Green notes that the genres of data most useful for women’s sexual attitudes in more recent centuries are lacking for the medieval period: diaries, newspapers, personal correspondence, and female-authored literary works. (Lacking, but not entirely absent.)

The evidence that does exist on women’s same-sex behavior has been subject to conflicting interpretations. The scarcity of references to female homoeroticism in medieval medical literature (as by William of Saliceto) could indicate that doctors didn’t take it seriously...or that it was discussed only when considered a medical (rather than a behavioral) issue. The references to women’s homoerotic activity in penitential manuals suggests an awareness of the practice...or at least offical concern about it. But differential attitudes toward various practices suggest that it wasn’t the same-sex aspect that was concerning so much as gender transgression in its performance, as with the use of artificial penises.
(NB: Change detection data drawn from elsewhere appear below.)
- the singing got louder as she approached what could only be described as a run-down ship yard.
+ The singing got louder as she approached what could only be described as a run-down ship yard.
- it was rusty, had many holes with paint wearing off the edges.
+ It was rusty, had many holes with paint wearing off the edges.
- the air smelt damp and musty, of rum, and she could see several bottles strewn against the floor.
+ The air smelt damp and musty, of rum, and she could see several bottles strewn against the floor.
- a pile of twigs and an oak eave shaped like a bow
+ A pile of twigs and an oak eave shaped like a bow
Women’s own voices are frustratingly rare on the topic. In other contexts, as in the lives of female saints, there is evidence that the dominant male attitudes about women’s lives may have had very little in common with how women viewed their own lives. The fundamental asymmetries between men’s and women’s concerns may mean that male preoccupations with sex have been erroneously assumed to be relevant for women as well. Looking at the writings that we do have from women, female religious writings are far less concerned with lust than male writers attribute to them. (That is, medieval men believed that women were just as preoccupied with sex as they were, but the women’s own writings don’t bear that out.)

Green concludes with the question of whether historians have been coming at this question from the wrong angle and have been constructing a history of how female sexuality was viewed by men, rather than a history of how sexuality was experienced by women.